With the massive tailwinds of the Armstrong Effect, a photo-friendly but punishing parcours, a star-studded field (including Lance himself) and big-name corporate sponsors the San Francisco Grand Prix was on its way to being the biggest race in North America – until it collapsed amid accusations of political meddling and financial misbehaviour. Suze Clemitson picks through the ruins.
When he decided to get a bike, get fit and support good causes, Rob Williams knew he was taking on a challenge. It turned out to be harder still in a country where there is no concept of a sponsored event. Yet Rob and the rest of the Knights in White Lycra have raised over half a million pounds for children’s charities in Japan. Susan Karen Burton tells their extraordinary story.
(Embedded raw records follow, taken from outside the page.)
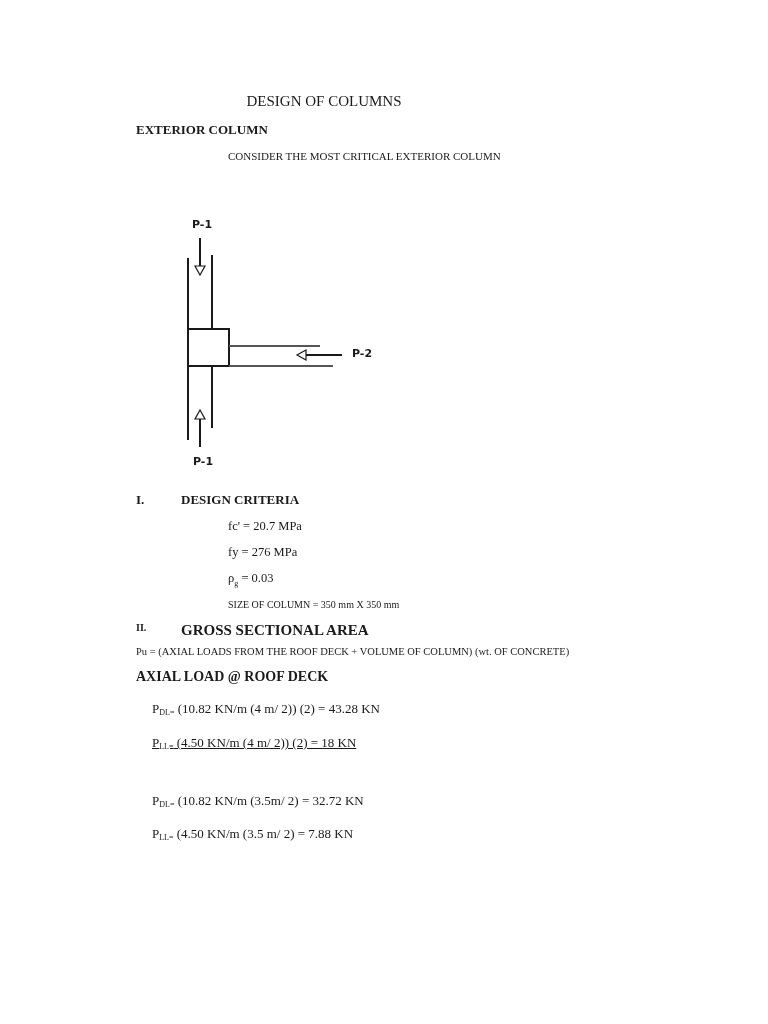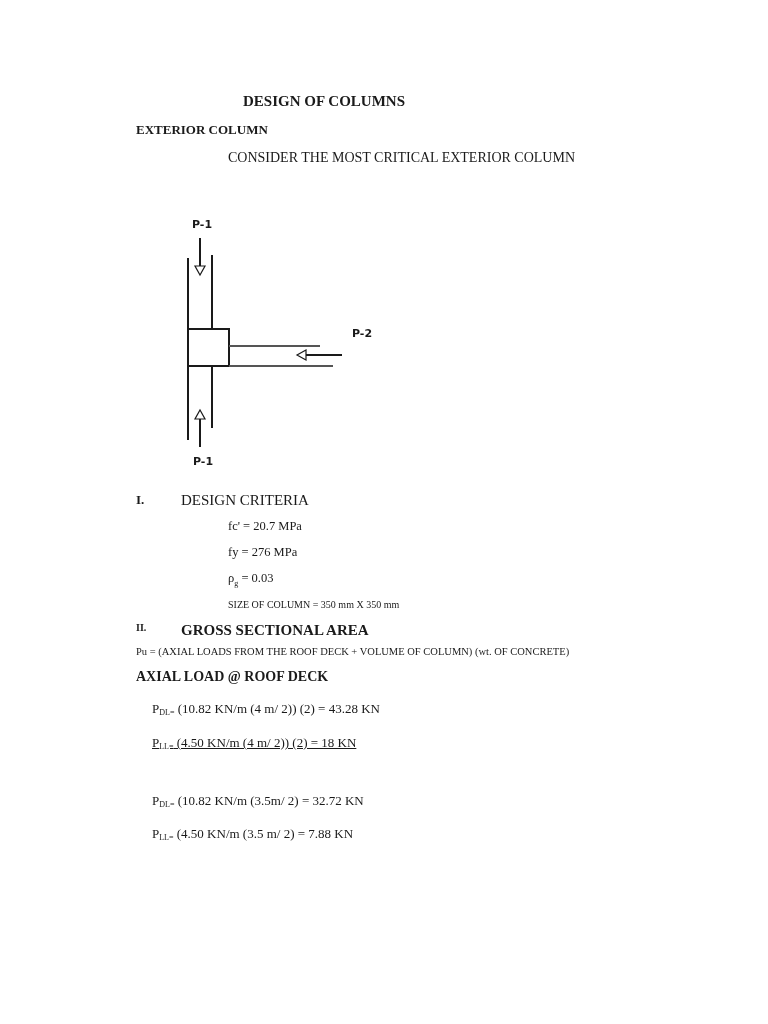"DESIGN OF COLUMNS" .title { font-weight: bold -> normal }
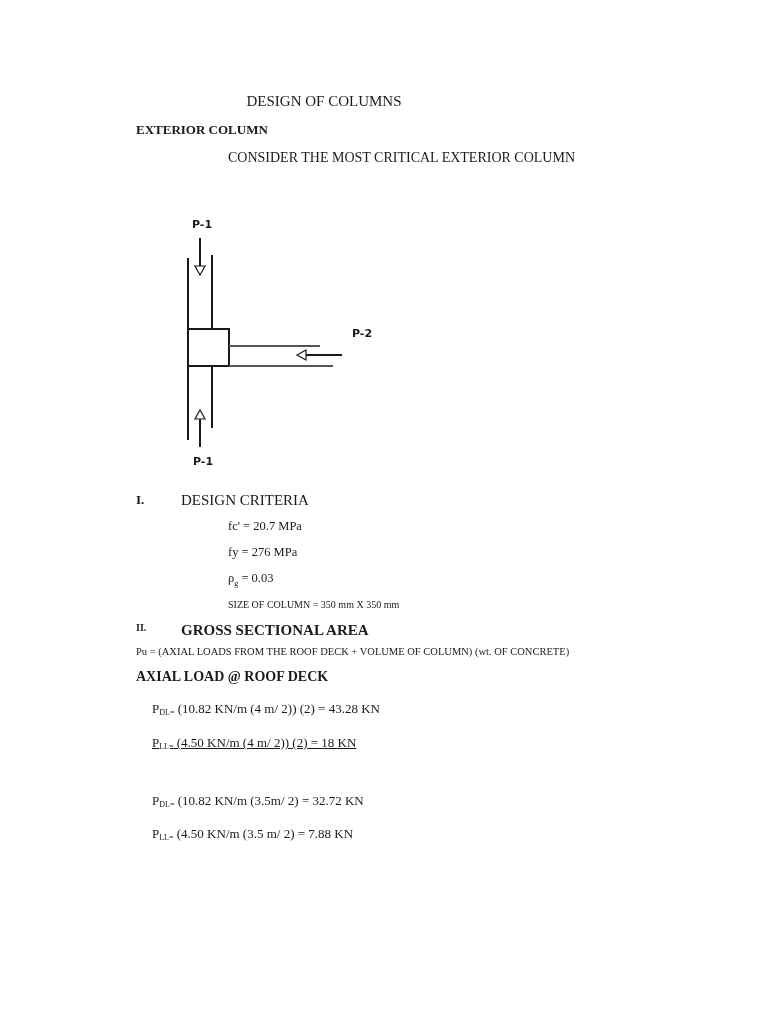"CONSIDER THE MOST CRITICAL EXTERIOR" .consider { font-size: 14px -> 11px }
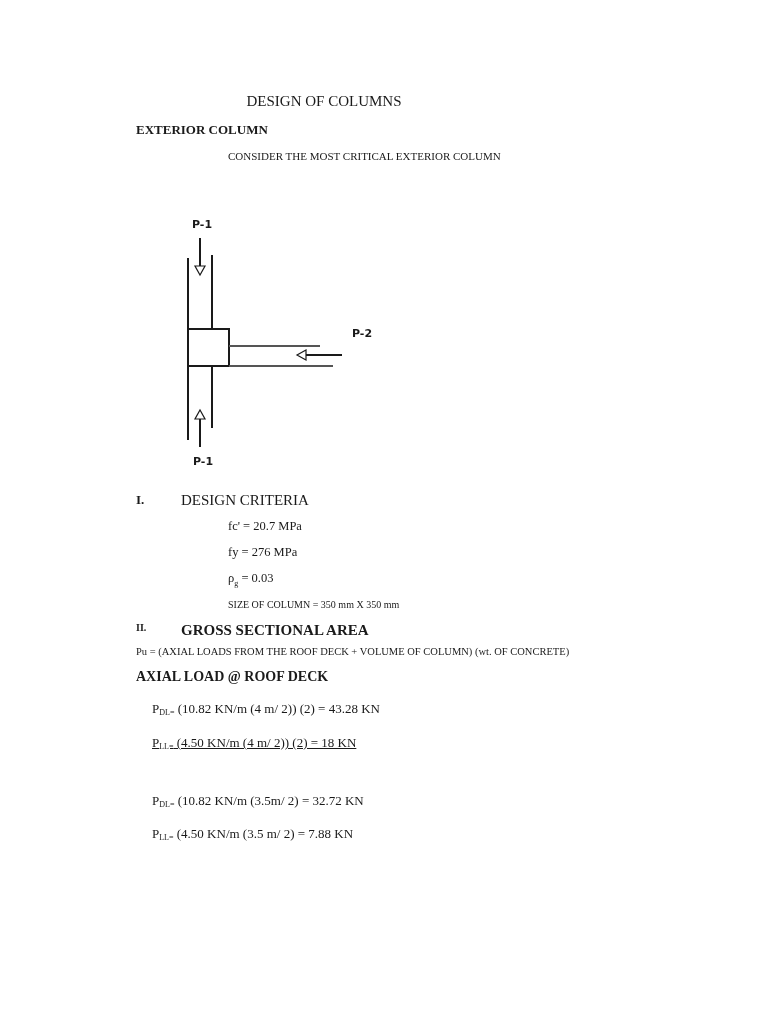"P-2" div.abs { top: 327px -> 347px }
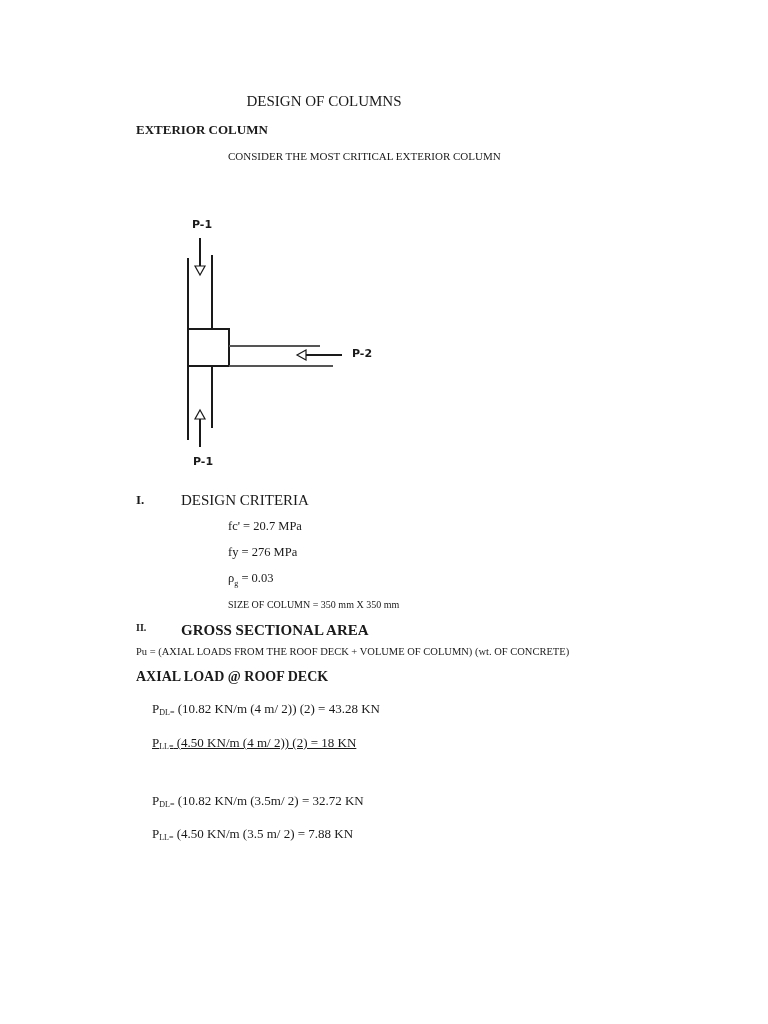"DESIGN CRITERIA" .sec1-title { font-size: 15px -> 13px; font-weight: normal -> bold }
Remember when artisans in aprons hand-built magnificent steel Masi frames in the bowels of the legendary Vigorelli velodrome while the Italian national team trained overhead? Well, now it’s all happening again. No, really. Russell Jones goes back to the future to visit The Monument and the Guardian.
Laura Fletcher and Nathan Haas deliver their Seasonal Briefings from Girona – where they are stranded with half the pro peloton, their pet cat and a crap Christmas tree – and explain how the Catalan tradition of ‘Caga Tió’ (Uncle Poop) brings a whole new meaning to the Yuletide Log.
And finally . . . also from locked-down Girona, Tom Owen sends us absolutely his very last Postcard ever.